• [What the task requires]
When a line of the records contains "classification", copy it.

^^^^^^^^^^^^^^^^

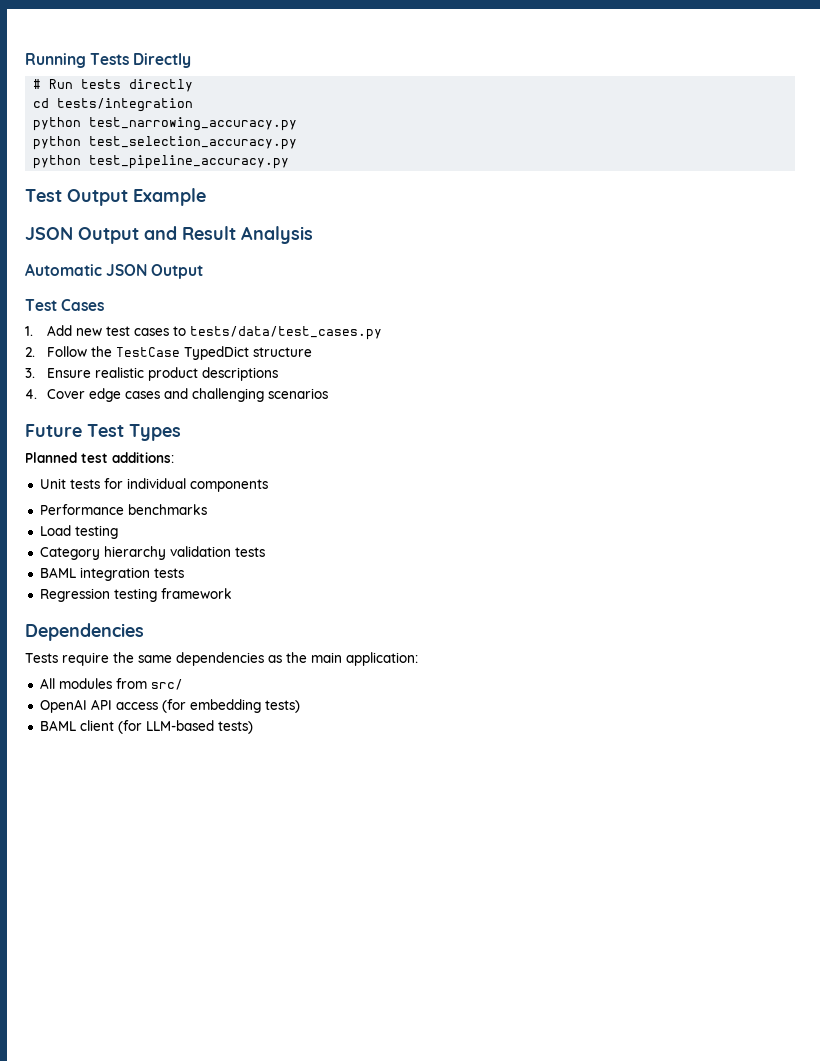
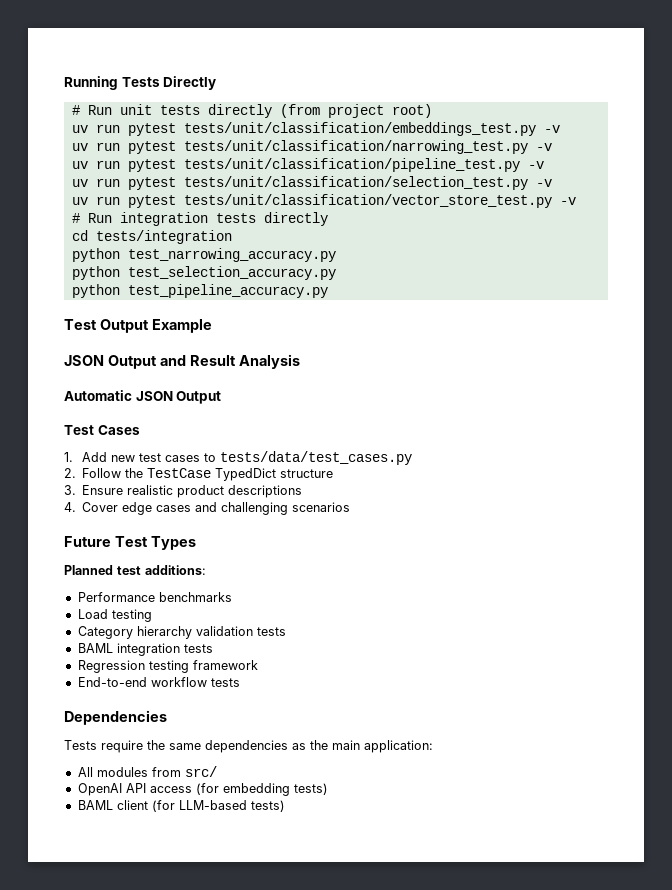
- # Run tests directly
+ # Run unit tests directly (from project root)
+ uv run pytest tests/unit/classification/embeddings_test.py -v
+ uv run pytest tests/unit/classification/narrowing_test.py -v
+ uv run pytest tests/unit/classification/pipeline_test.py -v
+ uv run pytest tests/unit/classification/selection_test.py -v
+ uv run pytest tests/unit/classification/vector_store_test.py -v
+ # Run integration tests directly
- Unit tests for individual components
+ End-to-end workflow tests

^^^^^^^^^^^^^^^^

• [Written solution]
+ uv run pytest tests/unit/classification/embeddings_test.py -v
+ uv run pytest tests/unit/classification/narrowing_test.py -v
+ uv run pytest tests/unit/classification/pipeline_test.py -v
+ uv run pytest tests/unit/classification/selection_test.py -v
+ uv run pytest tests/unit/classification/vector_store_test.py -v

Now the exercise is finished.